* **About this task**: An exact copy is needed of the lines in the entries below from the line with "color: #8b5cf6 ->" up to and including the line with "font-size: 20px ->", and of nothing else. Leave the pictures out.

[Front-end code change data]
++++++
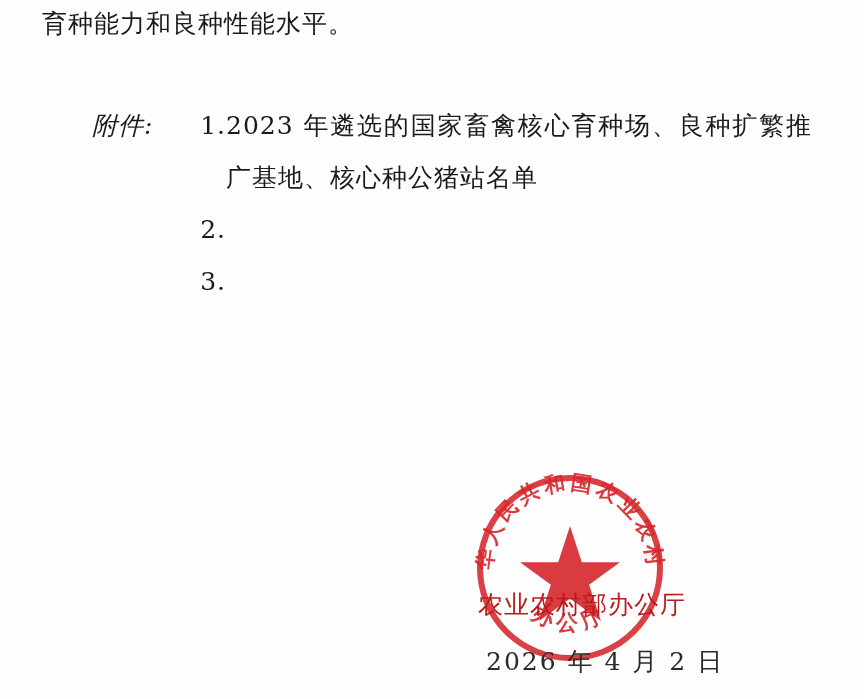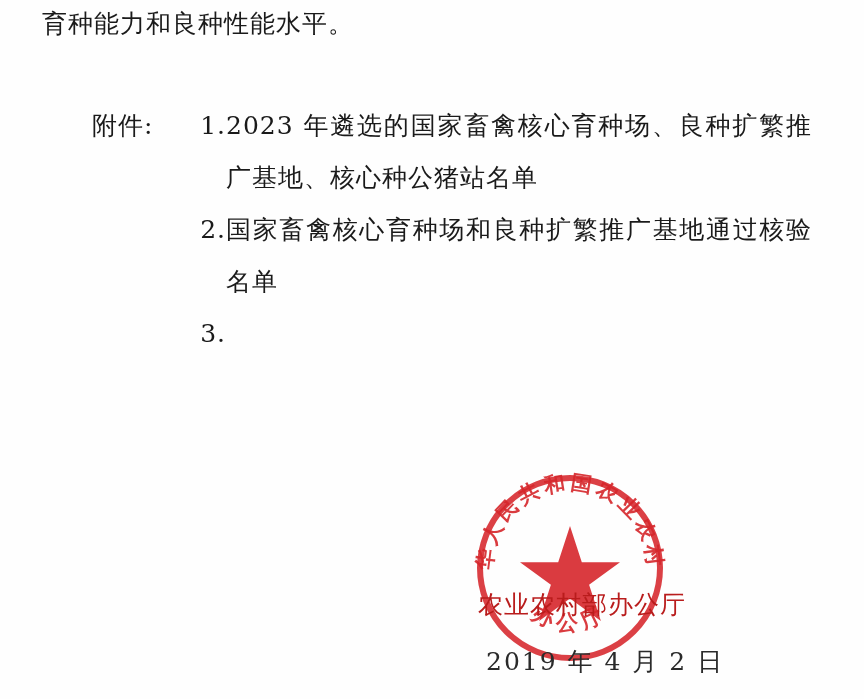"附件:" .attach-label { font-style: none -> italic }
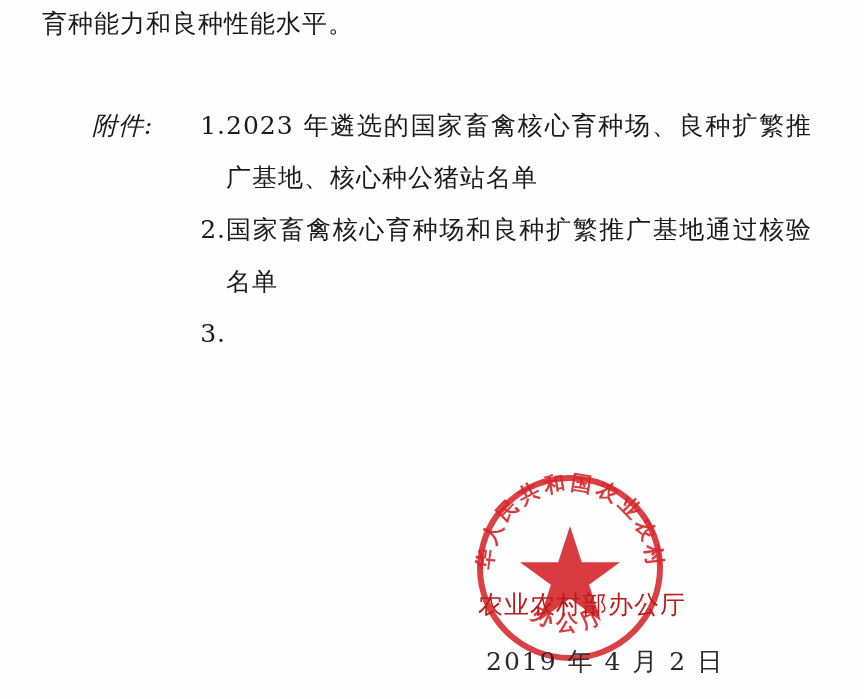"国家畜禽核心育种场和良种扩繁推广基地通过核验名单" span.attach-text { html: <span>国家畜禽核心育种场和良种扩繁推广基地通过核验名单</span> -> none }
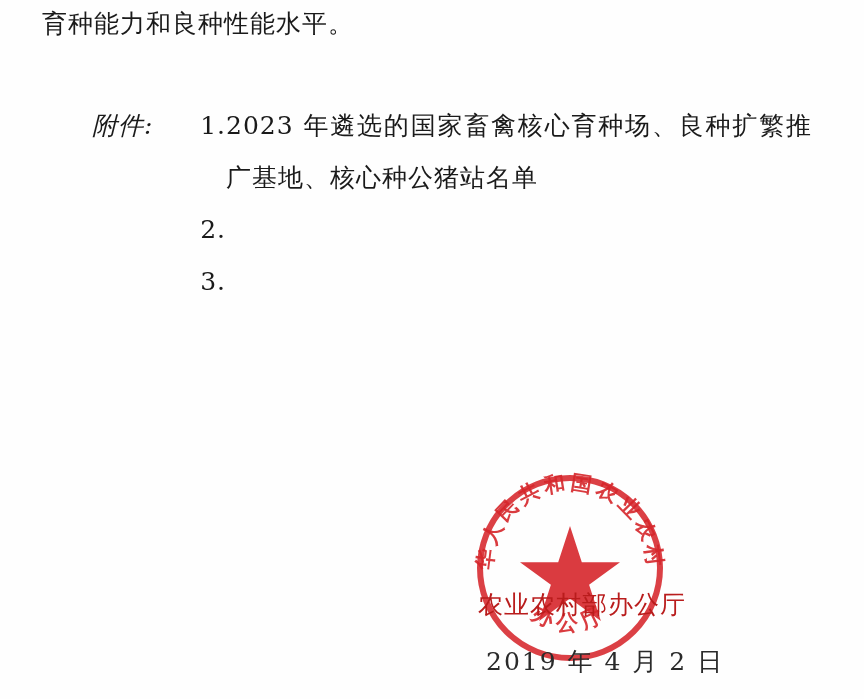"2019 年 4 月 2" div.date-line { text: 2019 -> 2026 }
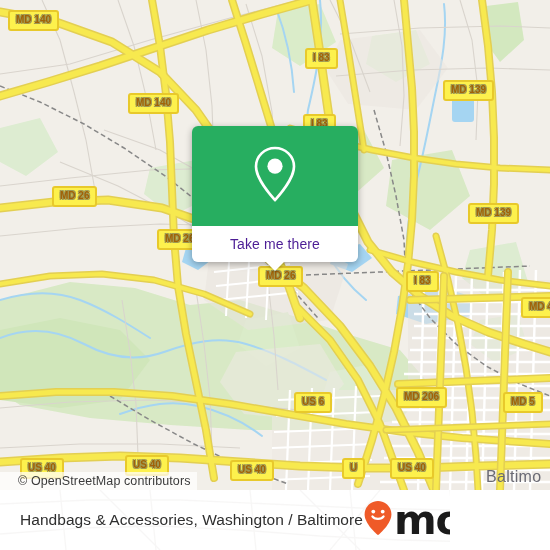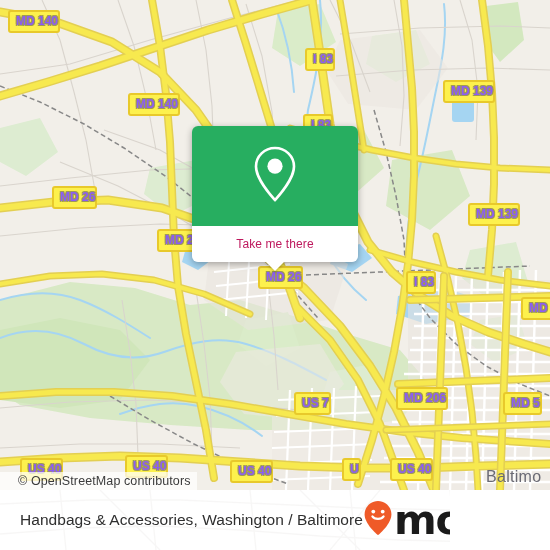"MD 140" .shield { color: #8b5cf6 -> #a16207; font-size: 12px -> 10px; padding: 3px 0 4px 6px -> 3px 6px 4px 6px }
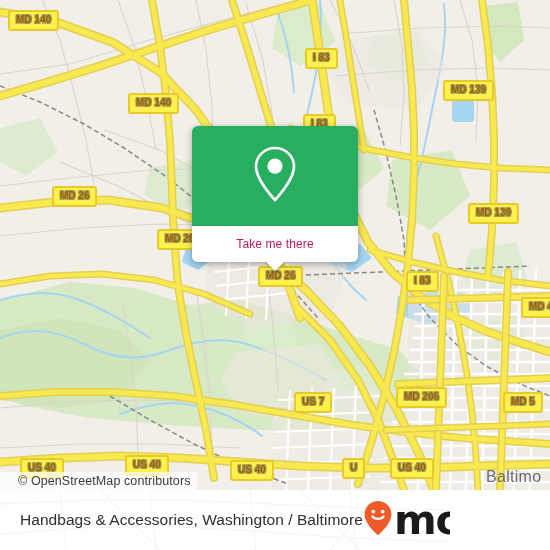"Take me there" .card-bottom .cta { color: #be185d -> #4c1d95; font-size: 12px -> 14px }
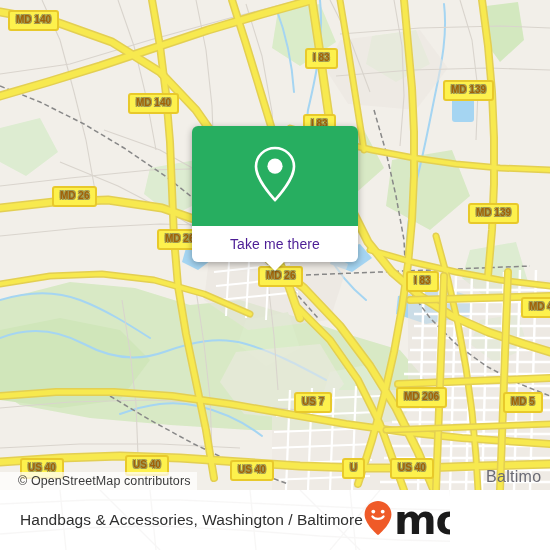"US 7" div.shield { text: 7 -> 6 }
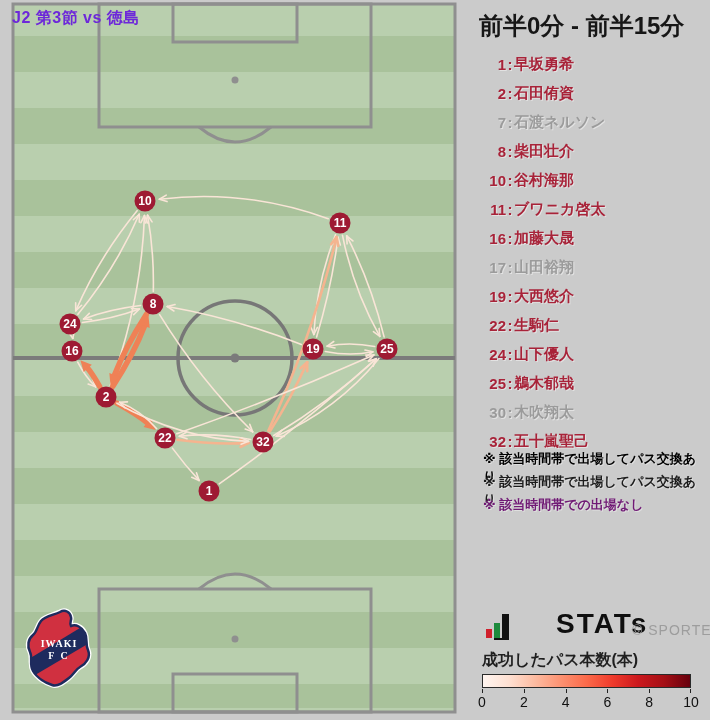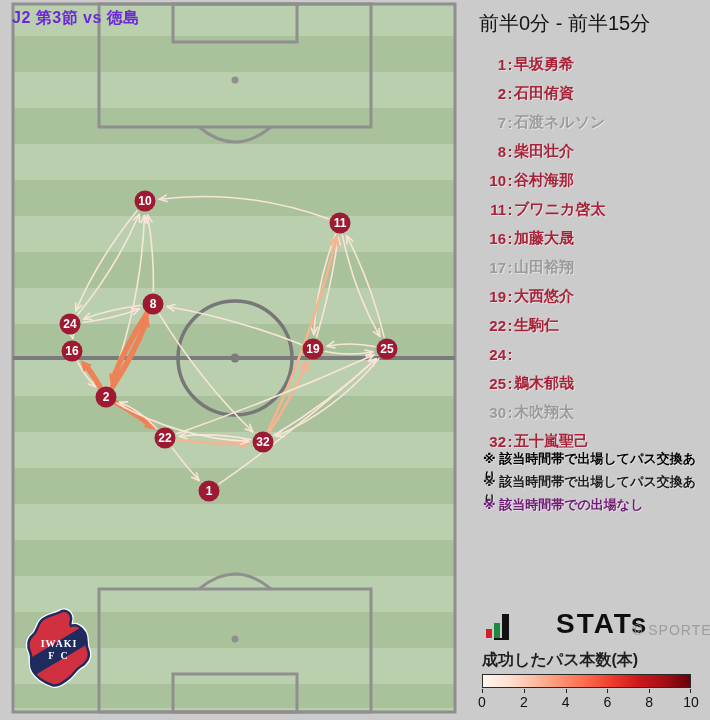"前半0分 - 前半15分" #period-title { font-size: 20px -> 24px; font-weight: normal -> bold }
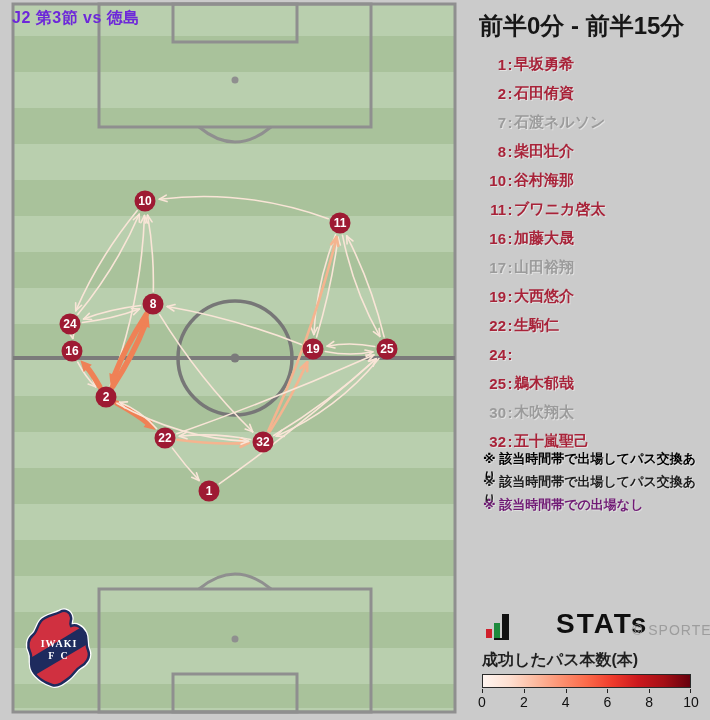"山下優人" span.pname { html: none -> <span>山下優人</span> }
++++++
* **Written solution**:
"MD 140" .shield { color: #8b5cf6 -> #a16207; font-size: 12px -> 10px; padding: 3px 0 4px 6px -> 3px 6px 4px 6px }
"Take me there" .card-bottom .cta { color: #be185d -> #4c1d95; font-size: 12px -> 14px }
"US 7" div.shield { text: 7 -> 6 }
"前半0分 - 前半15分" #period-title { font-size: 20px -> 24px; font-weight: normal -> bold }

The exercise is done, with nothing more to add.